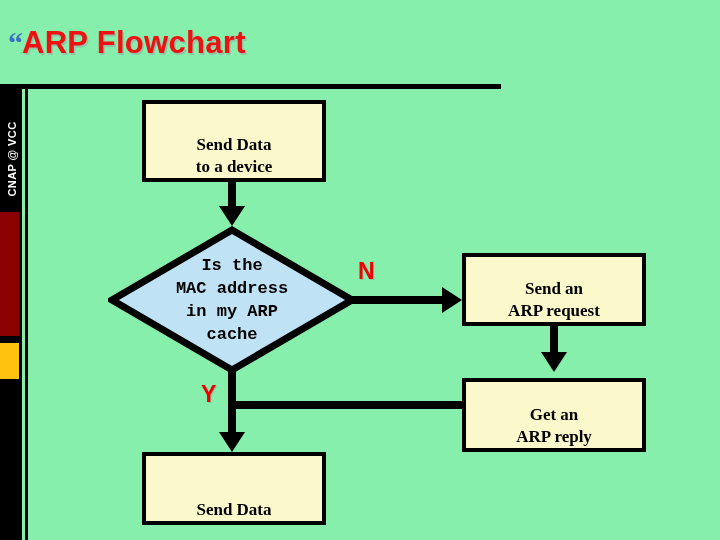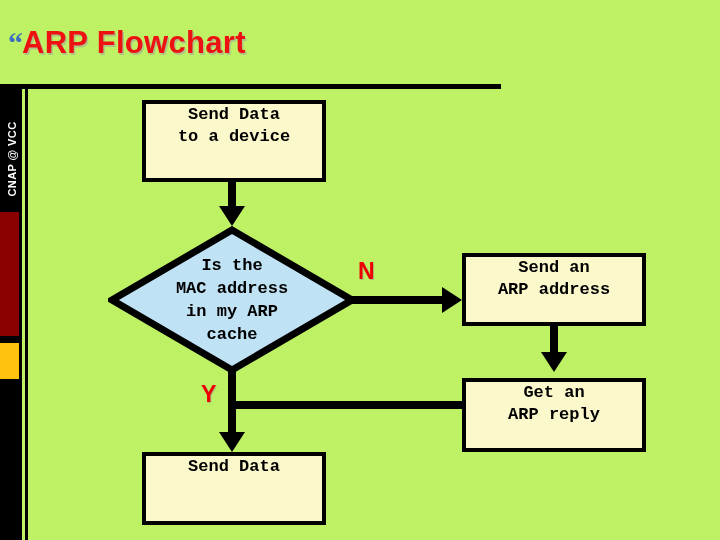"“ARP Flowchart" #slide { background: #bef264 -> #86efac }
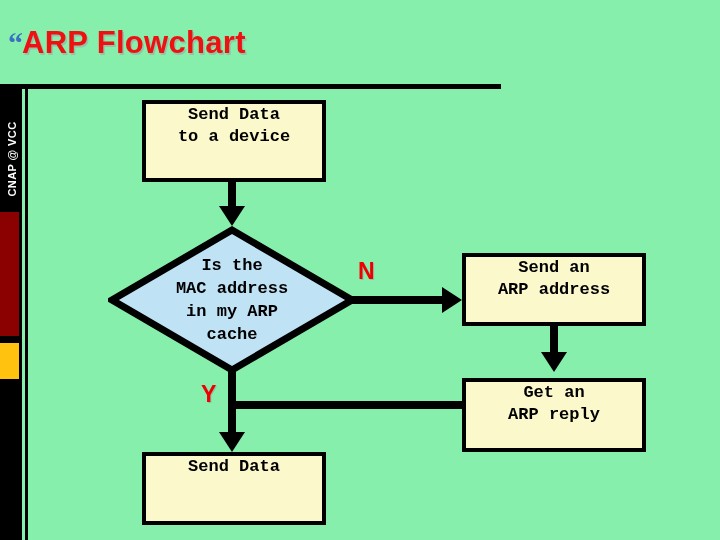"Send Data" .node-box { align-items: flex-start -> flex-end; font-family: Liberation Mono, monospace -> Liberation Serif, serif }
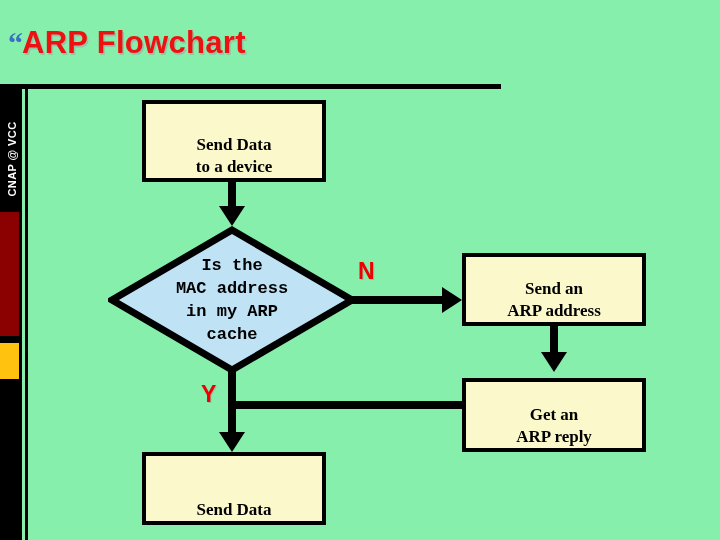"Send an" span { text: address -> request }
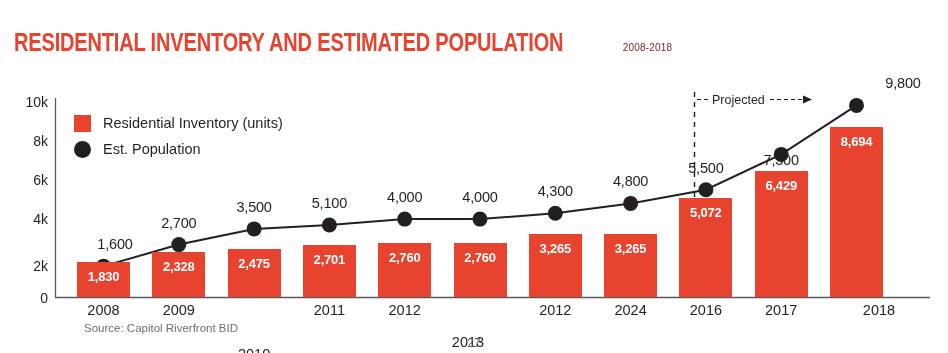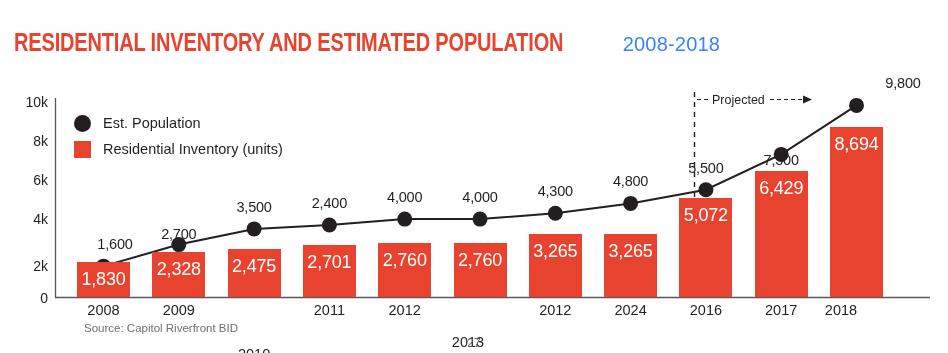"2008-2018" #chart-subtitle { color: #3b82f6 -> #7f1d1d; font-size: 20px -> 10px }
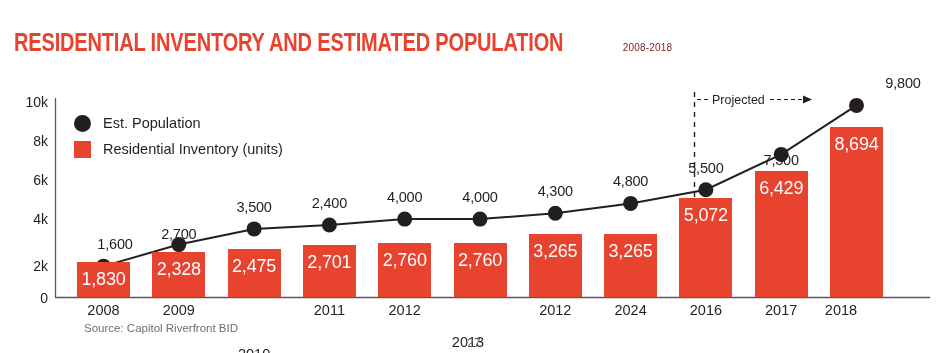"Est. Population" div.legend-row { order: before "Residential Inventory (units)" -> after "Residential Inventory (units)" }
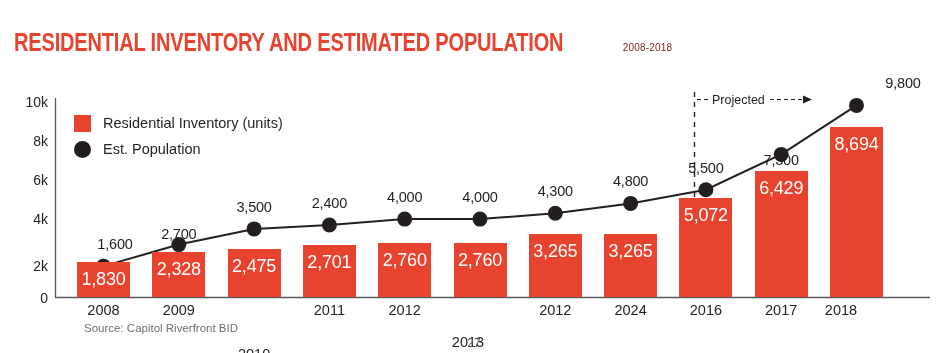"8,694" .bar-label { font-size: 18px -> 13px; font-weight: normal -> bold }
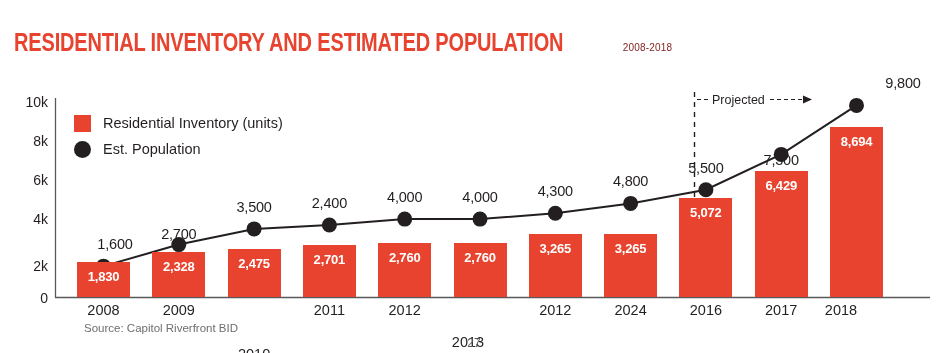"2,400" div.pop-label { text: 2,400 -> 5,100 }
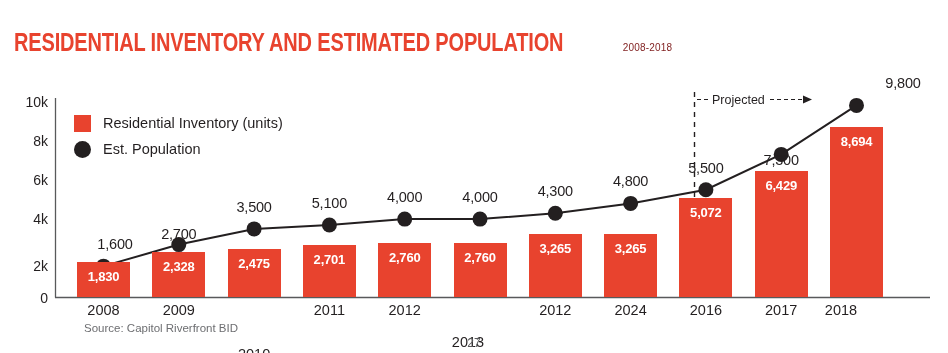"2,700" div.pop-label { top: 226px -> 215px }
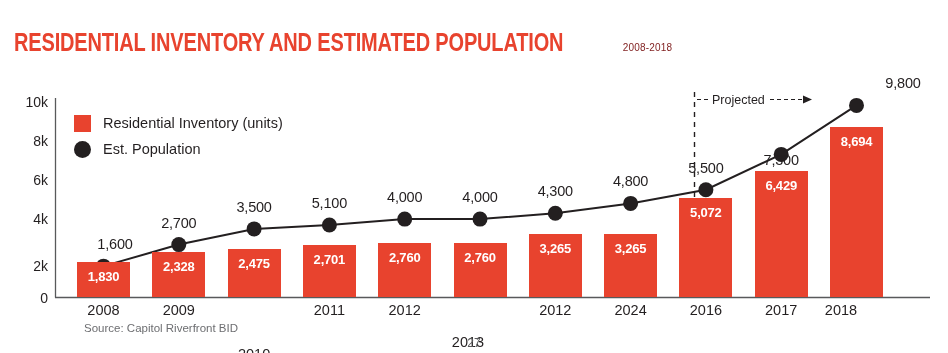"2018" div.xtick { left: 841px -> 879px }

● ● ● ●

▸ **REQUIREMENT**: Everything in the records above should come back word for word, except the pictures.

▸ **RESULT OF THIS EXERCISE**:
"“ARP Flowchart" #slide { background: #bef264 -> #86efac }
"Send Data" .node-box { align-items: flex-start -> flex-end; font-family: Liberation Mono, monospace -> Liberation Serif, serif }
"Send an" span { text: address -> request }
"2008-2018" #chart-subtitle { color: #3b82f6 -> #7f1d1d; font-size: 20px -> 10px }
"Est. Population" div.legend-row { order: before "Residential Inventory (units)" -> after "Residential Inventory (units)" }
"8,694" .bar-label { font-size: 18px -> 13px; font-weight: normal -> bold }
"2,400" div.pop-label { text: 2,400 -> 5,100 }
"2,700" div.pop-label { top: 226px -> 215px }
"2018" div.xtick { left: 841px -> 879px }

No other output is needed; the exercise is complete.